Other notable appearances include J.F. Martial as M. Joubet, Paul Bernard as Alfred, and Suzanne Desprès as La cartomancienne.

==Assessments==
One study of French cinema places this film in its social and political context alongside other French films of the period:

[V]ery few postwar films attempted to explain why people collaborated. Far more narratives were spent on some kind of revenge. For example, Carné's Les Portes de la nuit (1946) was one of the few films about post-Resistance revenge. Others, however, were about individual vendettas not associated with the Resistance. The spurned and vengeful woman of Bresson's Dames au Bois de Boulogne (1946), the young suitor avenging the murder (by her lover) of the woman he has loved from a distance in Lacombe's Martin Roumagnac (1946), youth's revenge on being cheated by the war in Autant-Lara's Le Diable au corps (1946), the harrying of a Jew to his death in Duvivier's Panique (1946) and a number of Simenon and Steeman thriller adaptations rife with violence and revenge—all of these films attest to a need to project the immediate past on to a different set of narratives that are removed from the immediate arena of guilt (although Panique comes uncomfortably close).
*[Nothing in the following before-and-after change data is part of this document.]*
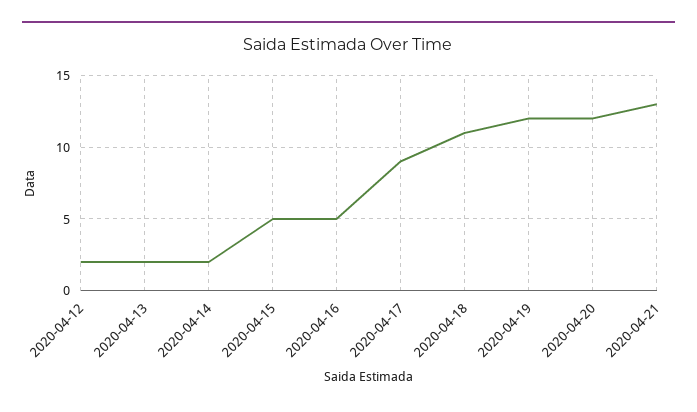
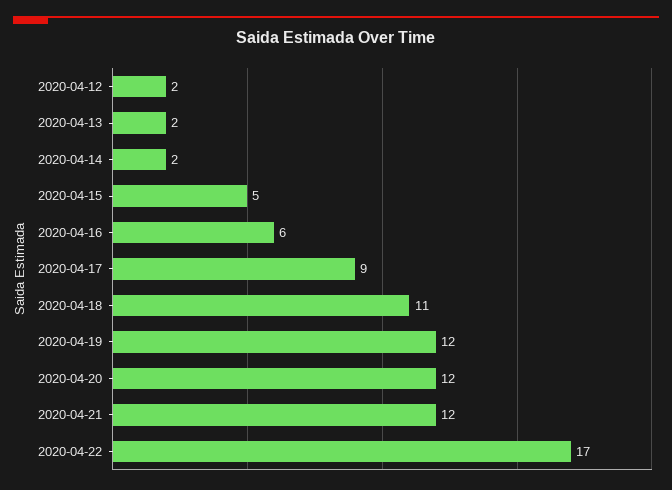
2020-04-16: 5 -> 6
2020-04-21: 13 -> 12
2020-04-22: none -> 17

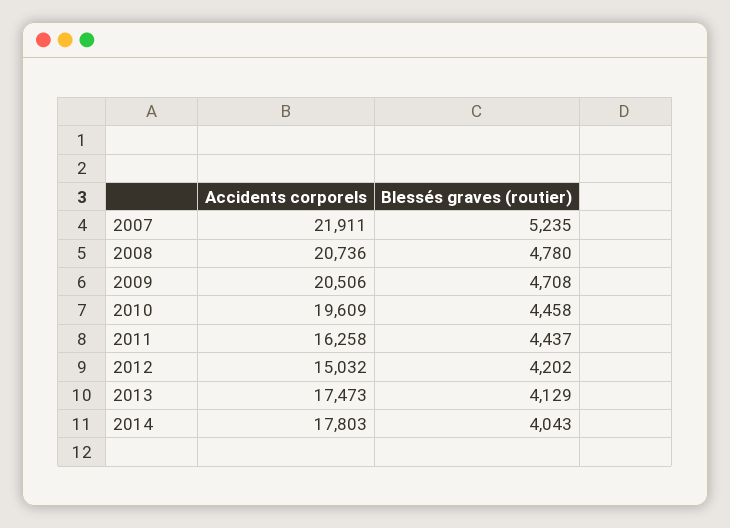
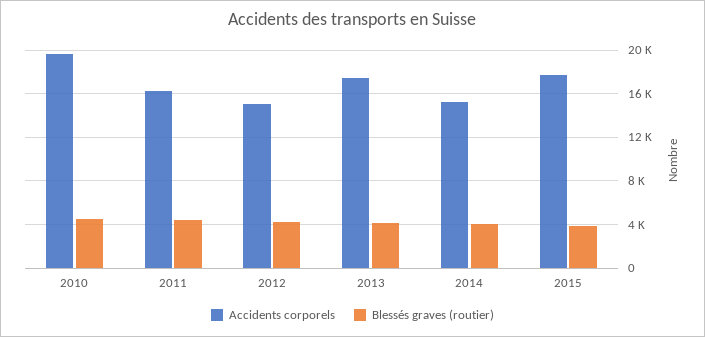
Accidents corporels, 2007: 21911 -> none
Blessés graves (routier), 2007: 5235 -> none
Accidents corporels, 2008: 20736 -> none
Blessés graves (routier), 2008: 4780 -> none
Accidents corporels, 2009: 20506 -> none
Blessés graves (routier), 2009: 4708 -> none
Accidents corporels, 2014: 17803 -> 15000
Accidents corporels, 2015: none -> 18000
Blessés graves (routier), 2015: none -> 4000

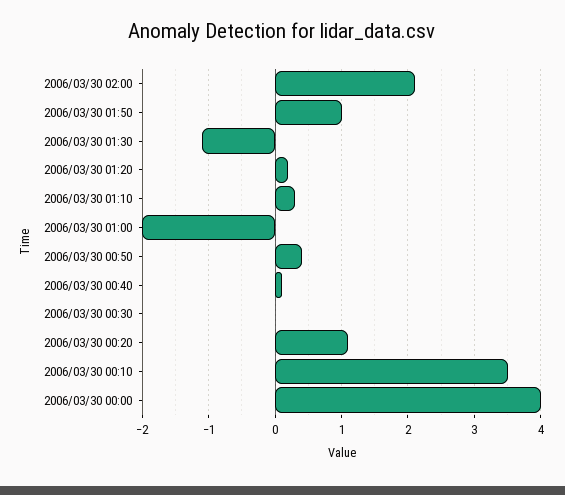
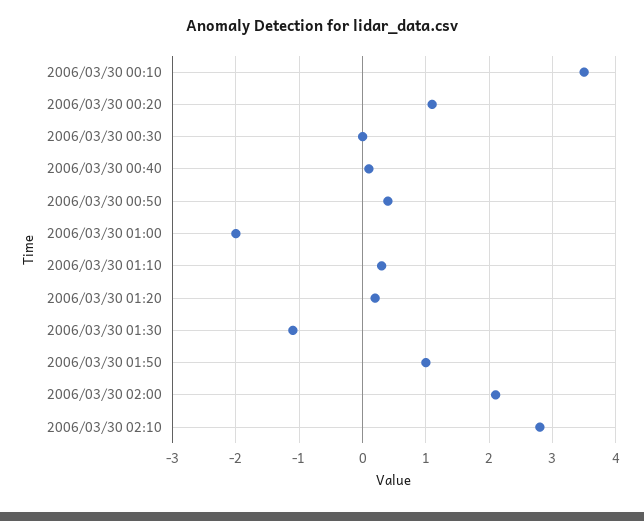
2006/03/30 00:00: 4 -> none
2006/03/30 02:10: none -> 2.8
In the years immediately following World War II, filmmakers were judged according to how their films reflected their implicit judgement of the behavior of the French under German occupation. The tale of "mob misrule" and "scapegoating" is played out in a setting that includes all the prototypical elements that identify it as a microcosm of French society: the cafe bar and terrace, small shops, church, modest hotel, "the selling of veal cutlets and Camembert". Panique has been described as "a strong and memorable screen denunciation of the relations between French people in the confused aftermath of the war" and "a harsh but thoughtfully delineated portrait of a society riven by mistrust and suspicion". Duvivier commented with respect to the film that "we are far from people who love each other". Defenders of French society responded that his years in exile during the war made him unfit to assess the French society that emerged from the war. Later critics have appreciated how the film makes references to the French Revolution as well as to the very recent past with playful puns and allusions rather than forthright statements, allowing the viewer to make the connections. In this analysis, self-censorship and the political context that made a careful examination of the recent past impossible forced Duvivier "to speak in more highly elaborated codes. It is the constraints themselves that produce a film compelling enough to demand an unraveling, and that distinguish Panique from the more journalistic renderings of Occupation stories that were made in later decades."

==Release==
Panique had a gala premiere at Palais de Chaillot on December 19, 1946. It then opened in Paris on January 15, 1947. The film was described by film historian Lenny Borger as being a box office failure in France on its initial release. The film opened in New York on November 27, 1947.